Bloomberg has done some outstanding reporting over the last few years on the Federal Reserve Board's bailout of the financial sector. Much more money went through the Fed's special lending facilities than went through the TARP program that was approved by Congress.
Bloomberg's reporters have taken the lead both in pressing the Fed to release data on its bailout programs and also in publicizing the numbers when they were released. They even sued the Fed (successfully) to force it to release data on the beneficiaries of lending through the discount window. The Fed has resisted the release of information about its programs, claiming that it would make it more difficult for it carry through bailout programs and monetary policy.
Yesterday Fed chairman Ben Bernanke attacked Bloomberg claiming that its reporting was misleading. It looks like the Fed missed the mark on just about every issue.

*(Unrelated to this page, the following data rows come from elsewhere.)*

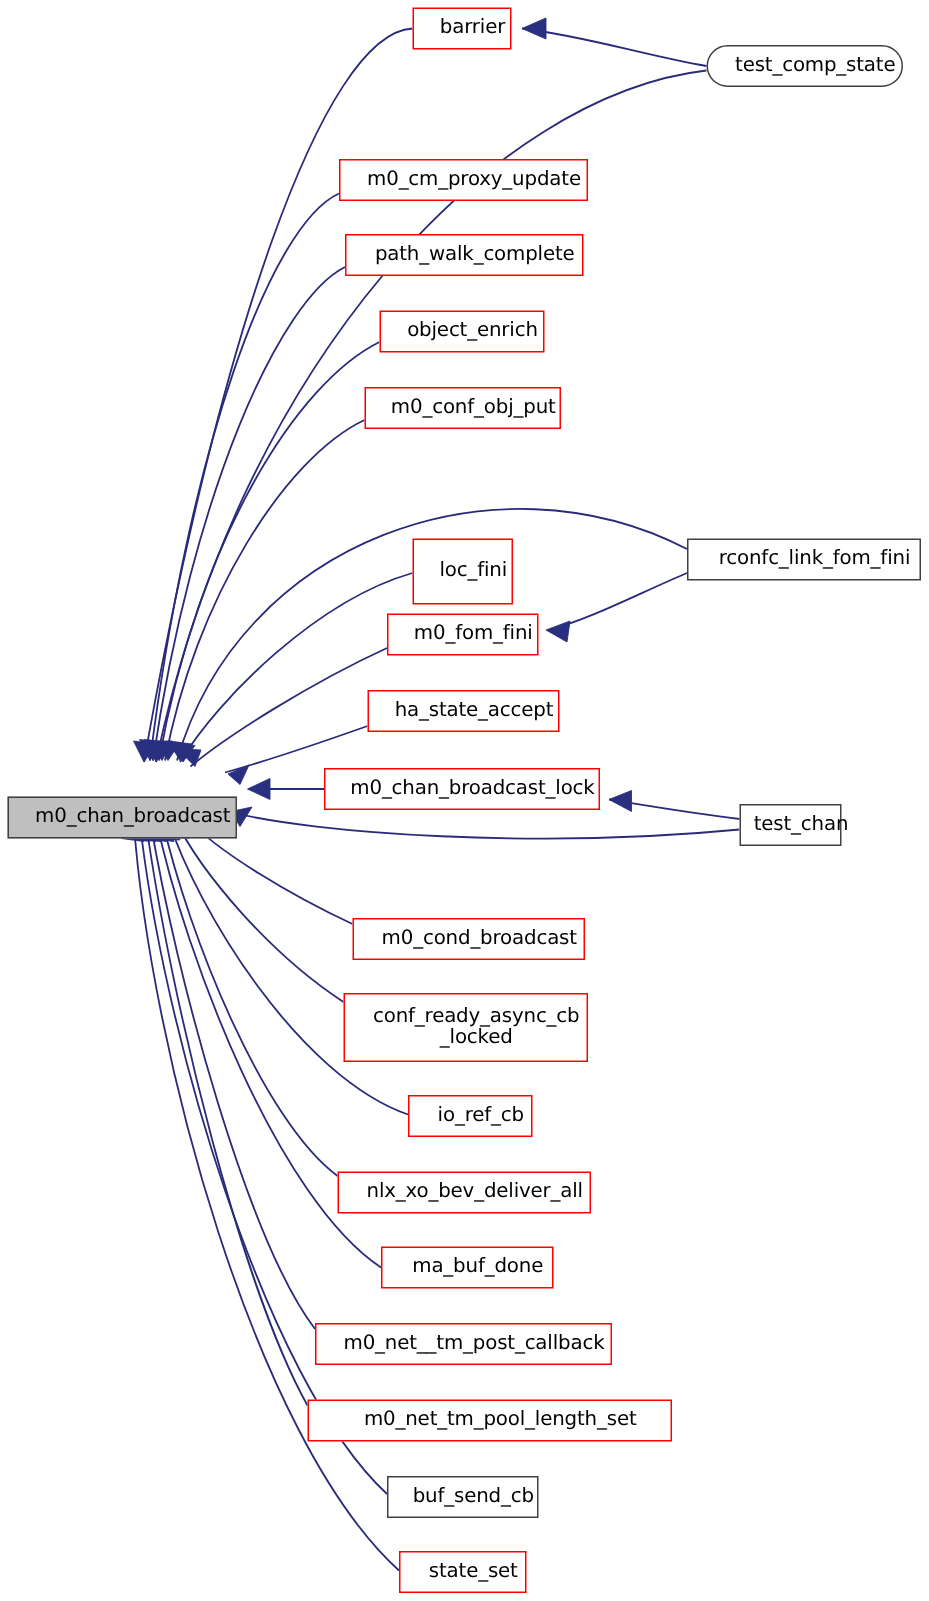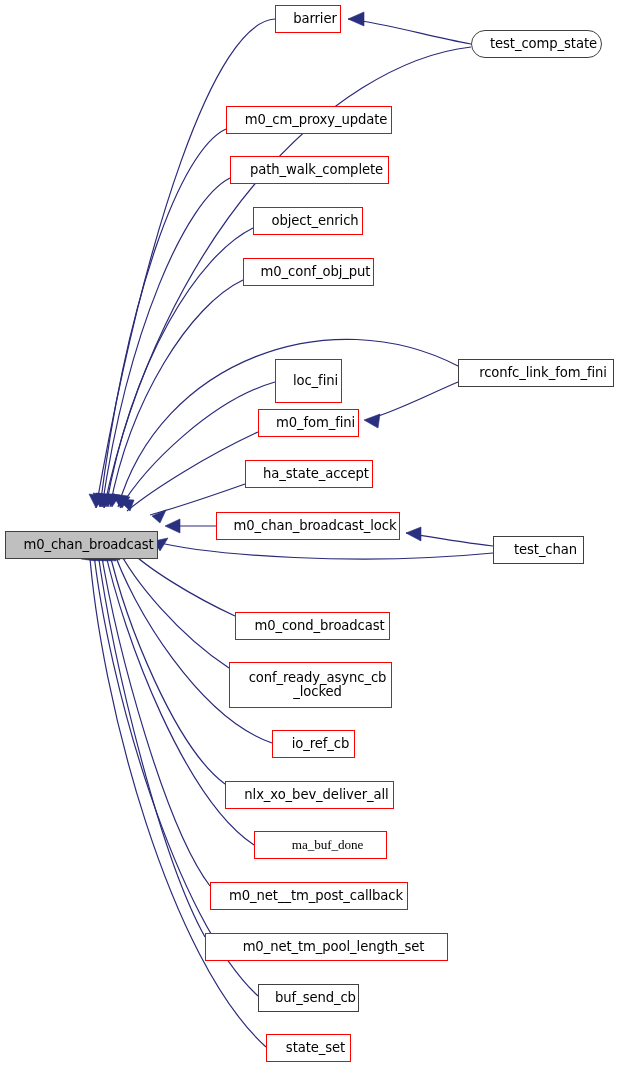--- a/index.html
+++ b/index.html
@@ -119,25 +119,25 @@
       <div class="gnode black-border" style="left: 471px; top: 30px; width: 131px; height: 28px; border-radius: 14px;">test_comp_state</div>
       <div class="gnode" style="left: 226px; top: 106px; width: 166px; height: 28px;">m0_cm_proxy_update</div>
       <div class="gnode" style="left: 230px; top: 156px; width: 159px; height: 28px;">path_walk_complete</div>
       <div class="gnode" style="left: 253px; top: 207px; width: 110px; height: 28px; text-align: center;">object_enrich</div>
       <div class="gnode" style="left: 243px; top: 258px; width: 131px; height: 28px;">m0_conf_obj_put</div>
       <div class="gnode" style="left: 275px; top: 359px; width: 67px; height: 44px;">loc_fini</div>
       <div class="gnode black-border" style="left: 458px; top: 359px; width: 156px; height: 28px;">rconfc_link_fom_fini</div>
       <div class="gnode" style="left: 258px; top: 409px; width: 101px; height: 28px;">m0_fom_fini</div>
       <div class="gnode" style="left: 245px; top: 460px; width: 128px; height: 28px;">ha_state_accept</div>
       <div class="gnode" style="left: 216px; top: 512px; width: 184px; height: 28px;">m0_chan_broadcast_lock</div>
-      <div class="gnode black-border" style="left: 493px; top: 536px; width: 91px; height: 28px;">test_chan</div>
+      <div class="gnode black-border" style="left: 493px; top: 536px; width: 68px; height: 28px;">test_chan</div>
       <div class="gnode" style="left: 235px; top: 612px; width: 155px; height: 28px;">m0_cond_broadcast</div>
       <div class="gnode" style="left: 229px; top: 662px; width: 163px; height: 46px;">conf_ready_async_cb
 _locked</div>
       <div class="gnode" style="left: 272px; top: 730px; width: 83px; height: 28px;">io_ref_cb</div>
       <div class="gnode" style="left: 225px; top: 781px; width: 169px; height: 28px;">nlx_xo_bev_deliver_all</div>
-      <div class="gnode" style="left: 254px; top: 831px; width: 133px; height: 28px; font-family: Liberation Serif, serif;">ma_buf_done</div>
+      <div class="gnode" style="left: 254px; top: 831px; width: 115px; height: 28px;">ma_buf_done</div>
       <div class="gnode" style="left: 210px; top: 882px; width: 198px; height: 28px;">m0_net__tm_post_callback</div>
       <div class="gnode" style="left: 205px; top: 933px; width: 243px; height: 28px;">m0_net_tm_pool_length_set</div>
       <div class="gnode black-border" style="left: 258px; top: 984px; width: 101px; height: 28px;">buf_send_cb</div>
       <div class="gnode" style="left: 266px; top: 1034px; width: 85px; height: 28px;">state_set</div>
     </div>
 </div>
 
 </body></html>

Perhaps the most important issue is the Fed's claim that it did not lend at a below-market rate to banks, thereby effectively giving them a subsidy. In fact, it is almost definitional that the rate did provide a subsidy.
No one forced the banks to borrow from the Fed. If they had better options, they would have borrowed elsewhere. Instead the Fed made large amounts of money available to banks at a time when liquidity carried an enormous premium. This meant that the banks could relend the government's money to others and earn a substantial profit.
This lending may have been justified to stem the financial crisis, but in principle the government could have imposed conditions (e.g. real caps on executive pay, downsizing the too-big-to-fail banks, modifying mortgages) on the banks as the price of getting access to credit at below-market rates. Bernanke and Congress did not seek to impose such conditions.
Given Bernanke's strenuous opposition to the release of data on the bailout programs it would be interesting to know if he now feels that it is more difficult for the Fed to conduct monetary policy.